Lung biopsy in congenital heart disease: a morphometric approach to pulmonary vascular disease.

作者信息

Rabinovitch M, Haworth S G, Castaneda A R, Nadas A S, Reid L M

出版信息

Circulation. 1978 Dec;58(6):1107-22. doi: 10.1161/01.cir.58.6.1107.

Abstract

Fifty patients with congenital heart disease, ages 2 days-30 years (median 12 months) at cardiac surgery, underwent lung biopsy to assess pulmonary vascular disease (PVD). Twenty-six had ventricular septal defects (VSD), 17 d-transposition of the great arteries (D-TGA), and seven, defects of the atrioventricular canal (AVC). Quantitative morphologic data was correlated with hemodynamic data. Three new grades of PVD were observed. Abnormal extension of muscle into peripheral arteries (grade A) was found in all patients; all had increased pulmonary blood flow. In addition, 38 of 50 patients had an increase in percentage arterial wall thickness (grade B); this correlated with elevation in pulmonary artery (PA) pressure (r = 0.59). Another 10 of 50 patients had, in addition to A and B, a reduction in the number of small arteries (grade C); nine of 10 were patients with elevated PA resistance greater than 3.5 mu/m2 (P less than 0.005).

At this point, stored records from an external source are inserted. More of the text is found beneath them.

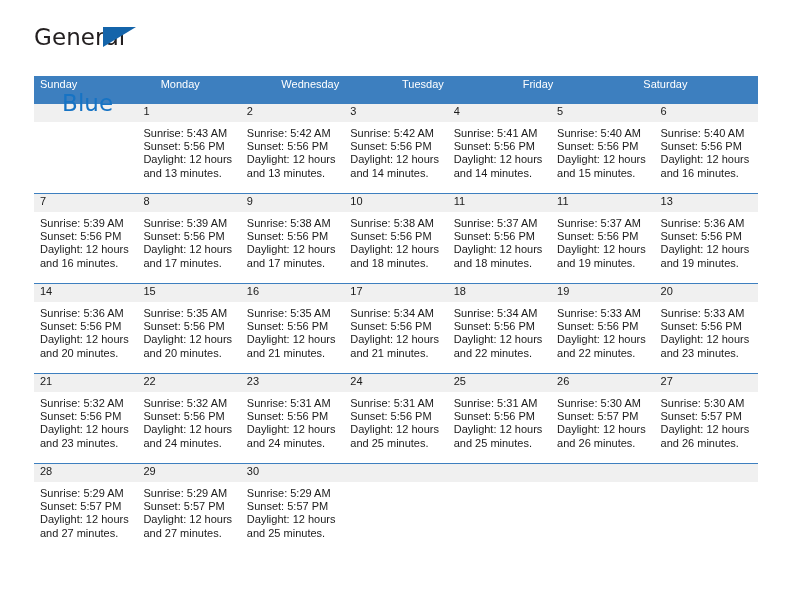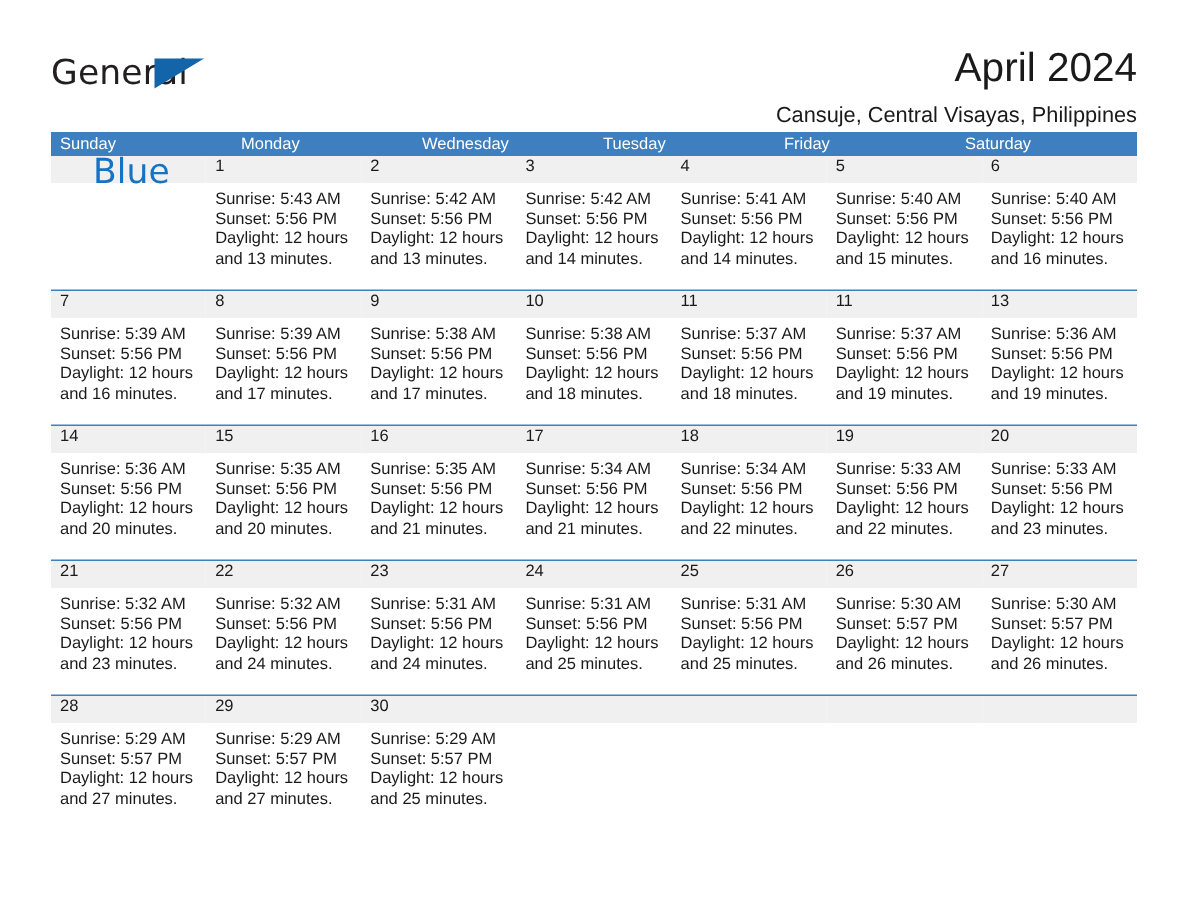"General" .page { padding: 12px 34px -> 0 34px }
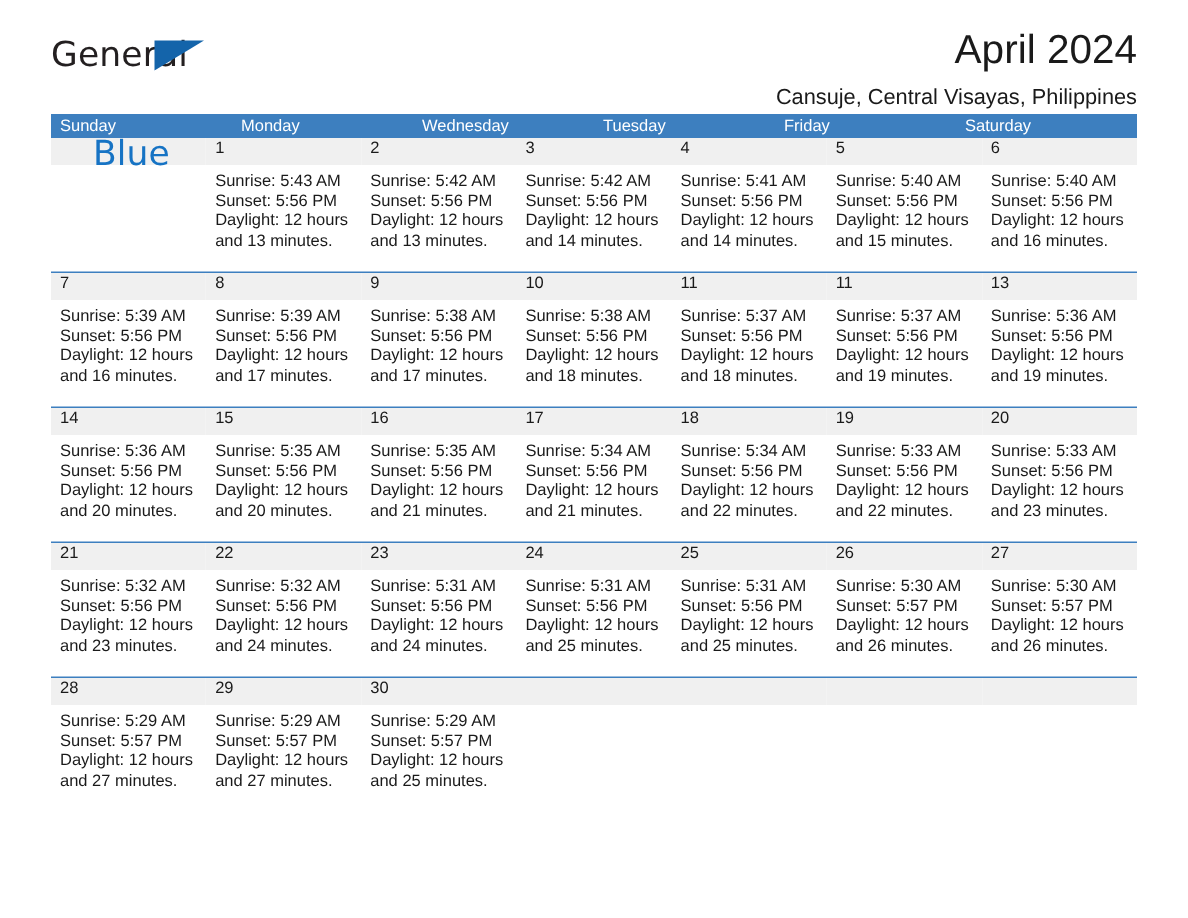"April 2024" div.title-block { html: <div> <div>April 2024</div> <div>Cansuje, Central Visayas, Philippines</div> </div> -> none }
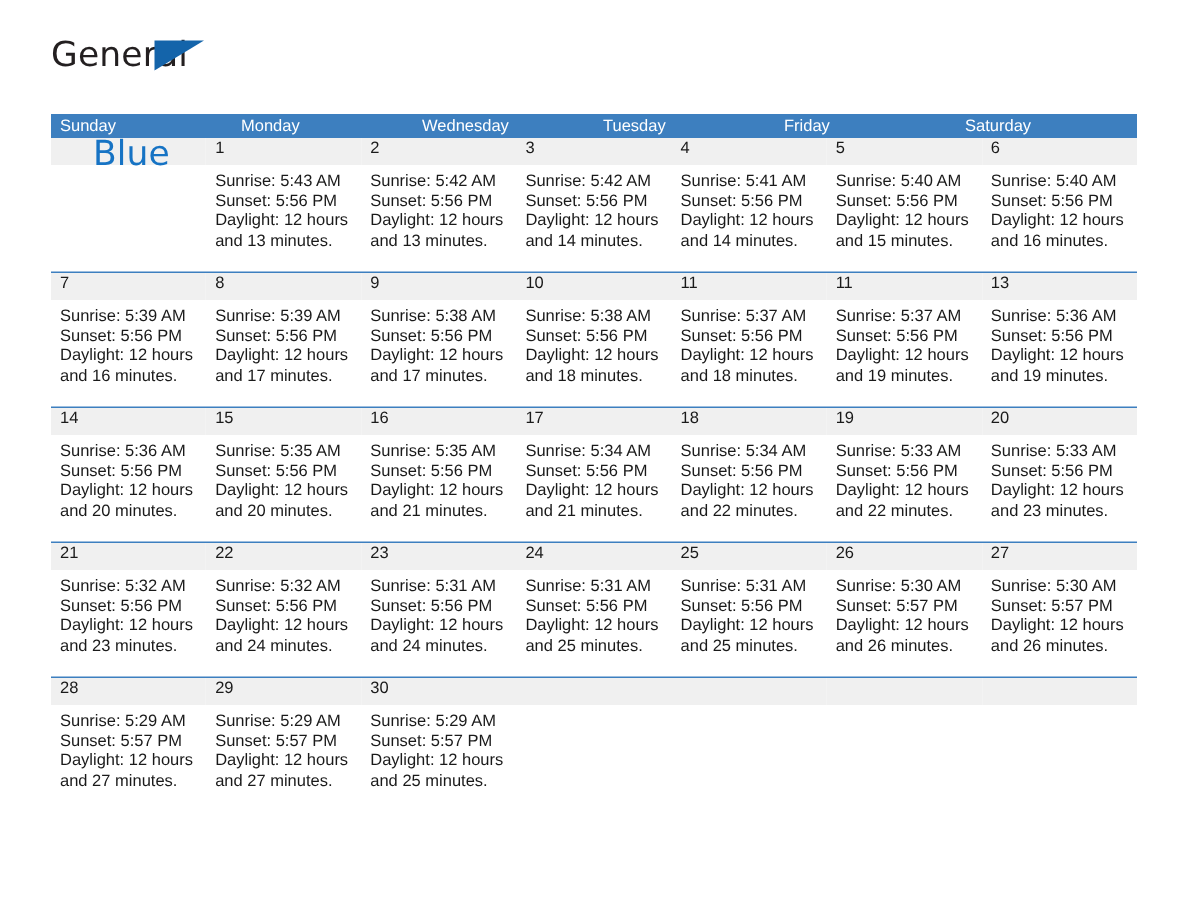"Sunday" .weekday-row { height: 16px -> 28px }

All three patients with Heath-Edwards changes of grade III or worse also had grade C. Reduction in peripheral arterial number probably precedes obliterative PVD and may identify those patients in whom, despite corrective surgery, PVD will progress.

摘要

50例先天性心脏病患者,心脏手术时年龄为2天至30岁(中位年龄12个月),接受了肺活检以评估肺血管疾病(PVD)。其中26例患有室间隔缺损(VSD),17例患有大动脉d型转位(D-TGA),7例患有房室通道缺损(AVC)。定量形态学数据与血流动力学数据相关。观察到三种新的PVD分级。所有患者均发现肌肉异常延伸至外周动脉(A级);所有患者肺血流量均增加。此外,50例患者中有38例动脉壁厚度百分比增加(B级);这与肺动脉(PA)压力升高相关(r = 0.59)。50例患者中的另外10例,除了A级和B级外,小动脉数量减少(C级);10例中有9例是PA阻力大于3.5 mu/m2的患者(P < 0.005)。所有3例希思-爱德华兹分级为III级或更严重的患者也有C级。外周动脉数量减少可能先于闭塞性PVD出现,并且可能识别出那些尽管接受了矫正手术但PVD仍会进展的患者。